## [Records]
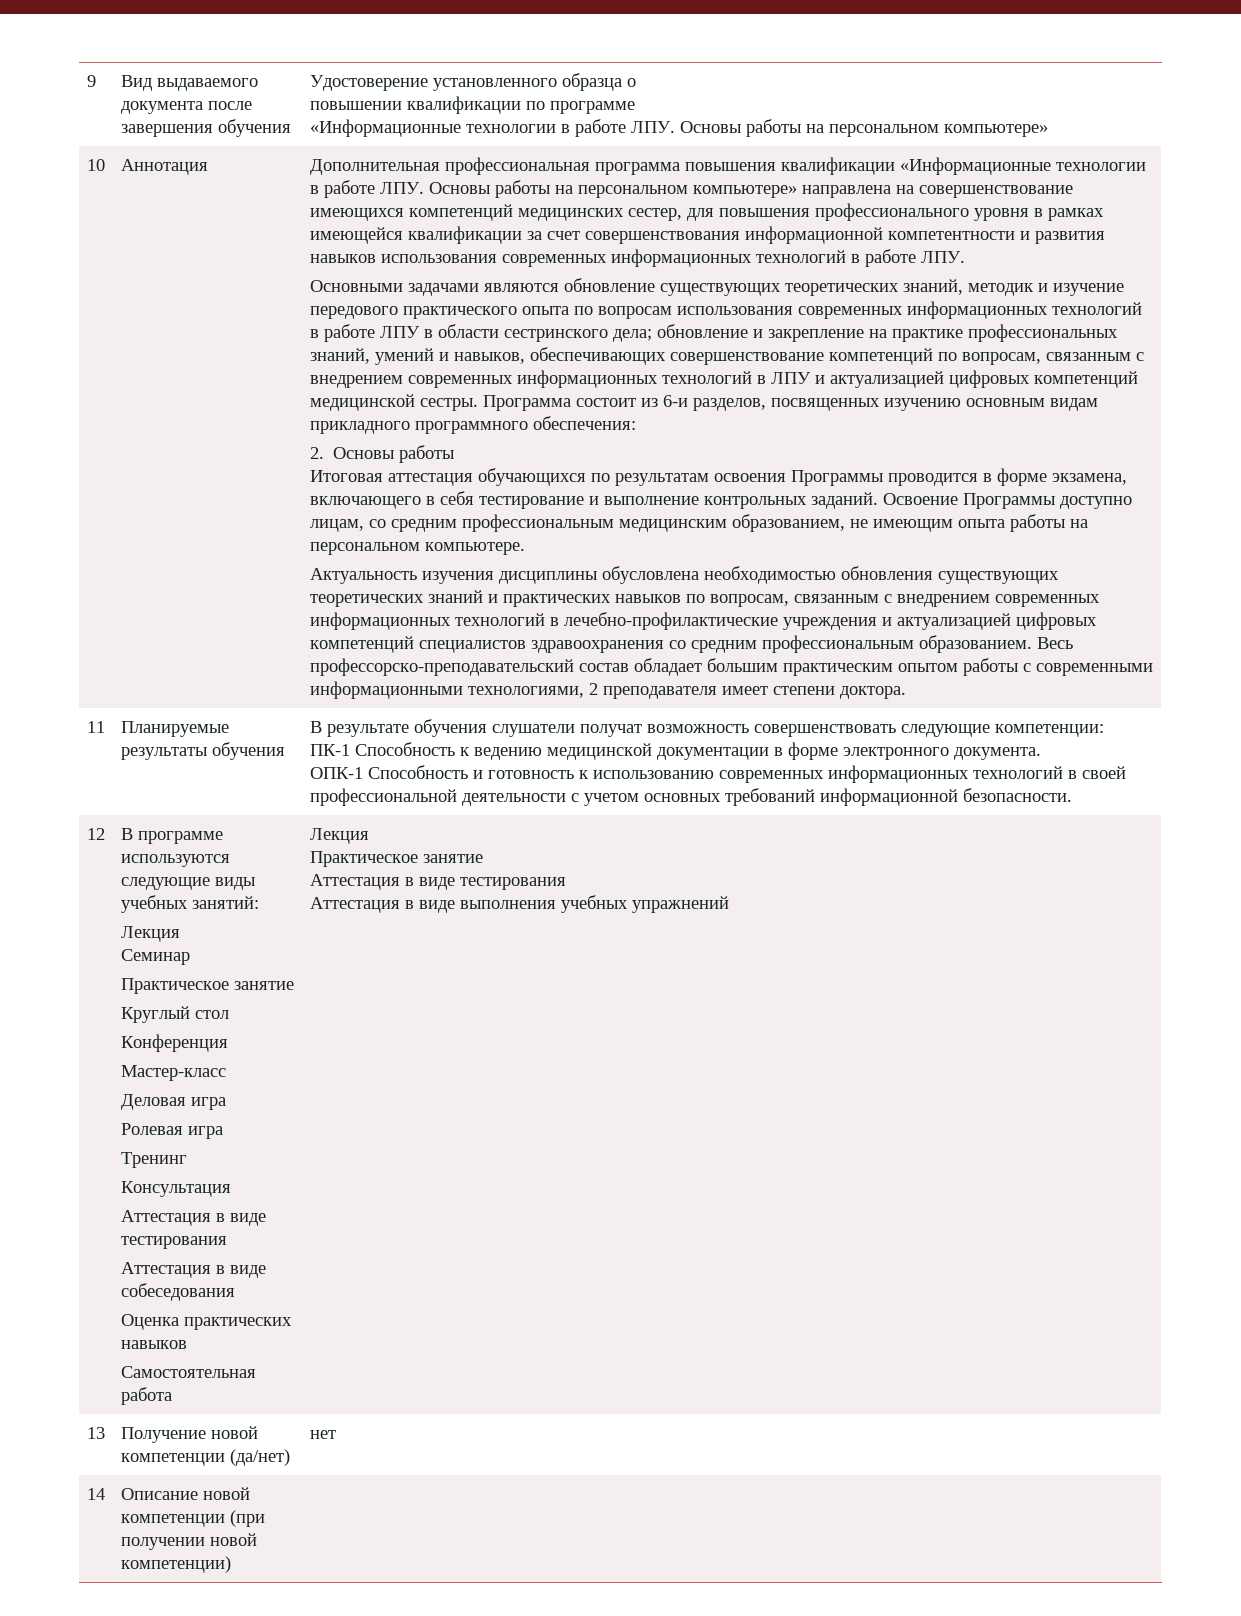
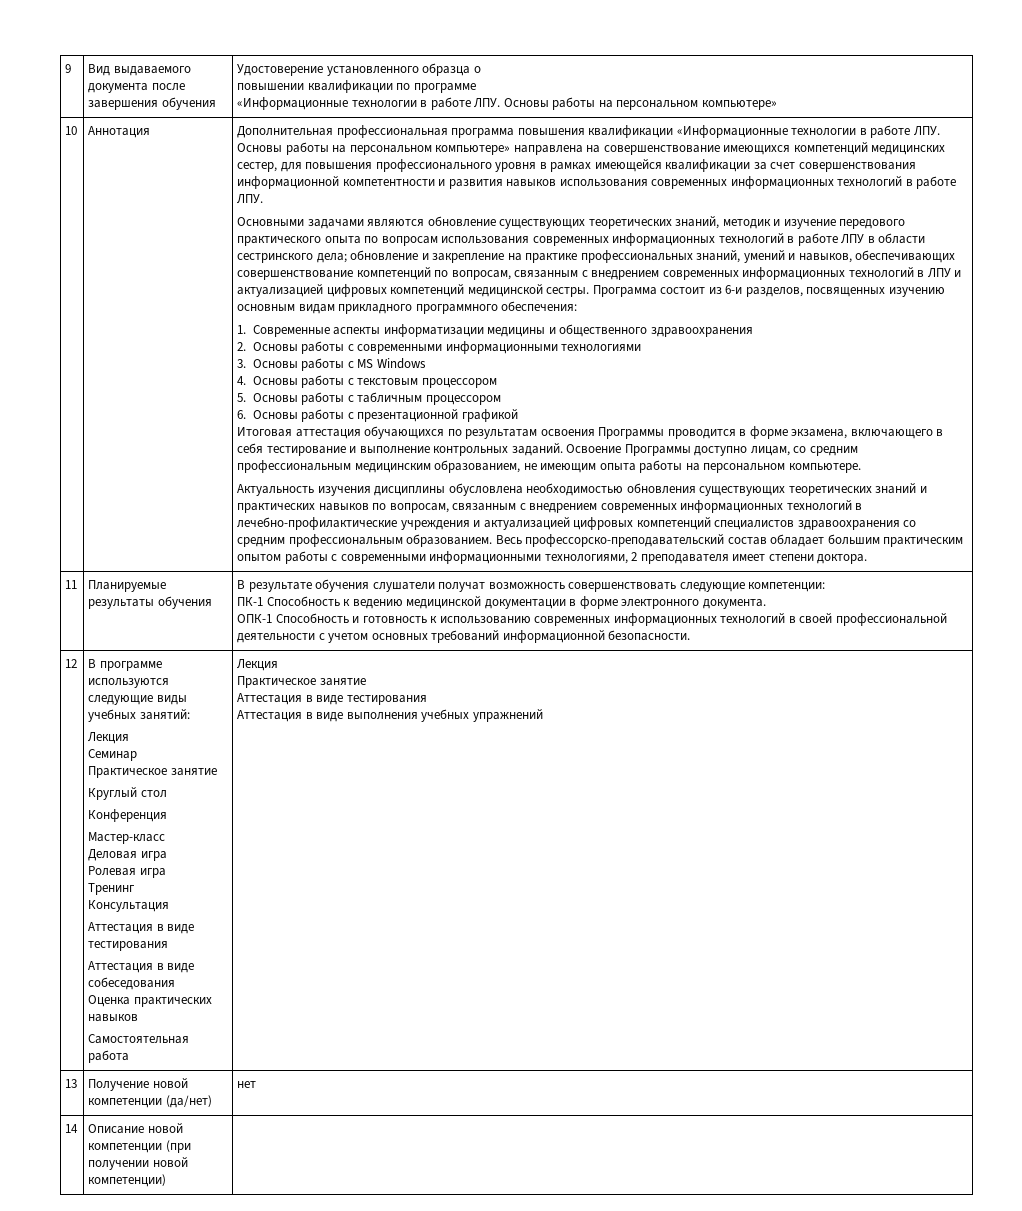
- 2. Основы работы
+ 1. Современные аспекты информатизации медицины и общественного здравоохранения
+ 2. Основы работы с современными информационными технологиями
+ 3. Основы работы с MS Windows
+ 4. Основы работы с текстовым процессором
+ 5. Основы работы с табличным процессором
+ 6. Основы работы с презентационной графикой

## [What the task requires]
From the first line to the last, repeat the records exactly, leaving out the pictures.

## [Reply to the task]
- 2. Основы работы
+ 1. Современные аспекты информатизации медицины и общественного здравоохранения
+ 2. Основы работы с современными информационными технологиями
+ 3. Основы работы с MS Windows
+ 4. Основы работы с текстовым процессором
+ 5. Основы работы с табличным процессором
+ 6. Основы работы с презентационной графикой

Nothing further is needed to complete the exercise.